Projet de thèse en Droit international

Sous la direction de Michel Germain.


  • Résumé

    Les investisseurs institutionnels s’appuient majoritairement sur des agences de conseil de vote pour gérer leurs votes aux assemblées générales des sociétés cotées. Ces agences, ou proxy advisors, fournissent, en plus d’une aide logistique, des recommandations de vote basées sur les principes de la gouvernance d’entreprise. Leur activité principalement centrée aux États-Unis s’est peu à peu développée en Europe et en Asie au cours des années 2000. Leurs recommandations pourraient influencer aujourd’hui jusqu’à 30% des votes selon les résolutions.
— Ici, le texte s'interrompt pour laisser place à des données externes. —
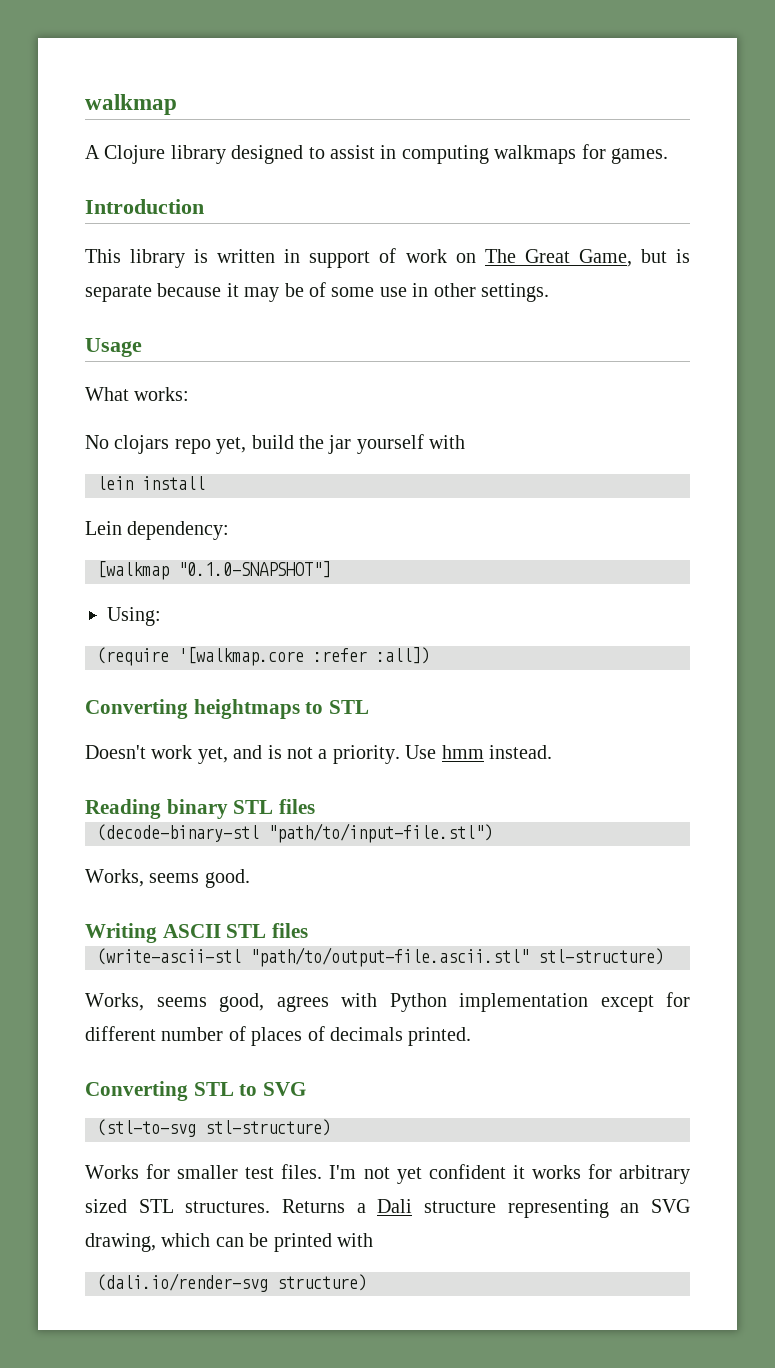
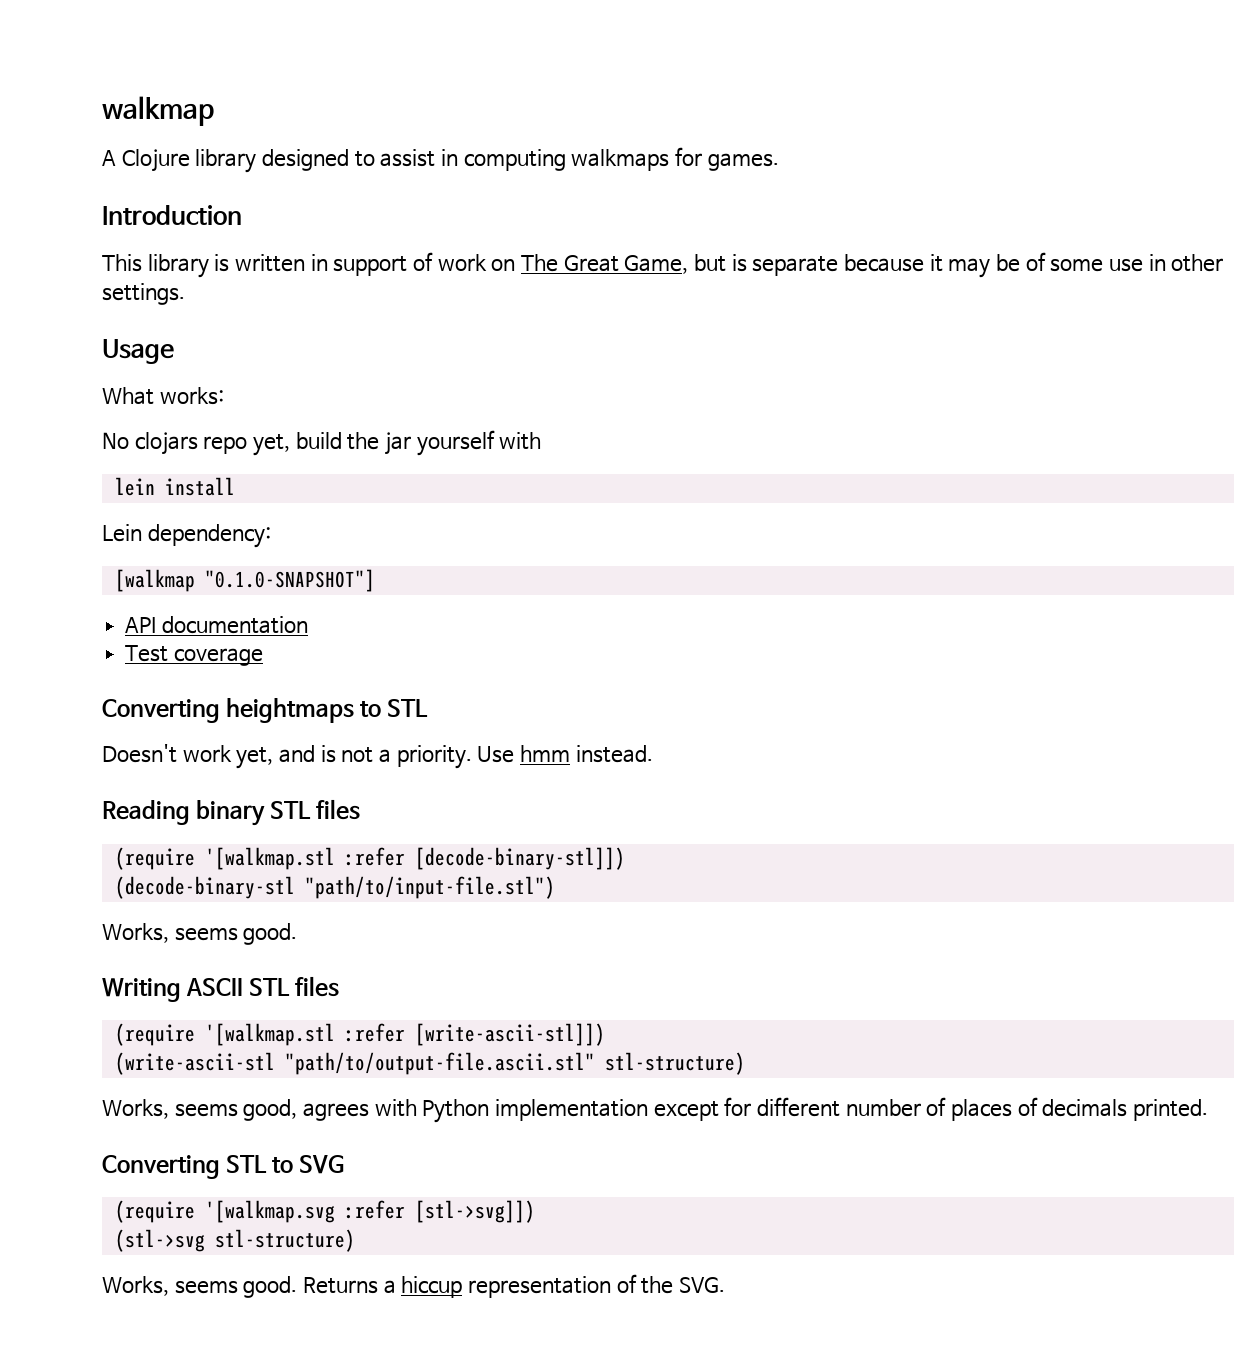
[107,607,161,626] [97,647,430,666] Using: // (require '[walkmap.core :refer :all]) -> [125,616,308,634] [125,645,263,666] API documentation // Test coverage
(316, 806) none -> [114,847,625,870] // (require '[walkmap.stl :refer [decode-binary-stl]])
(309, 930) none -> [114,1023,605,1046] // (require '[walkmap.stl :refer [write-ascii-stl]])
[97,1119,331,1137] [85,1164,690,1184] [85,1199,690,1218] [85,1233,373,1252] [97,1273,367,1292] (stl-to-svg stl-structure) // Works for smaller test files. I'm not yet confident it works for arbitrary sized STL structures. Returns a Dali structure representing an SVG drawing, which can be printed with // (dali.io/render-svg structure) -> [114,1200,535,1223] [114,1229,355,1252] [102,1274,725,1298] (require '[walkmap.svg :refer [stl->svg]]) // (stl->svg stl-structure) // Works, seems good. Returns a hiccup representation of the SVG.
Des pays comme la France ou le Japon sont également concernés malgré la présence fréquente d’actionnaires de contrôle. La croissance de ces agences a été en grande partie portée par les nouvelles réglementations renforçant les obligations des actionnaires en matière de vote. Le trop grand rôle que les investisseurs auraient accordé aux agences est souvent mis en exergue par les sociétés. Celles-ci se plaignent en effet de devoir subir les diktats de ces conseillers de l’ombre, principalement la société américaine ISS, qui de facto voteraient aux assemblées mais sans en subir les conséquences économiques. De par l’influence de leurs recommandations, ces agences deviennent créatrices d’une soft law de la gouvernance des sociétés. Face à ce nouveau phénomène, les régulateurs des marchés financiers ont été amenés à réfléchir à l’adoption d’une nouvelle réglementation. Il est donc nécessaire de présenter et de comprendre l’activité du conseil de vote pour déterminer si une réglementation serait utile et quelle en serait la teneur.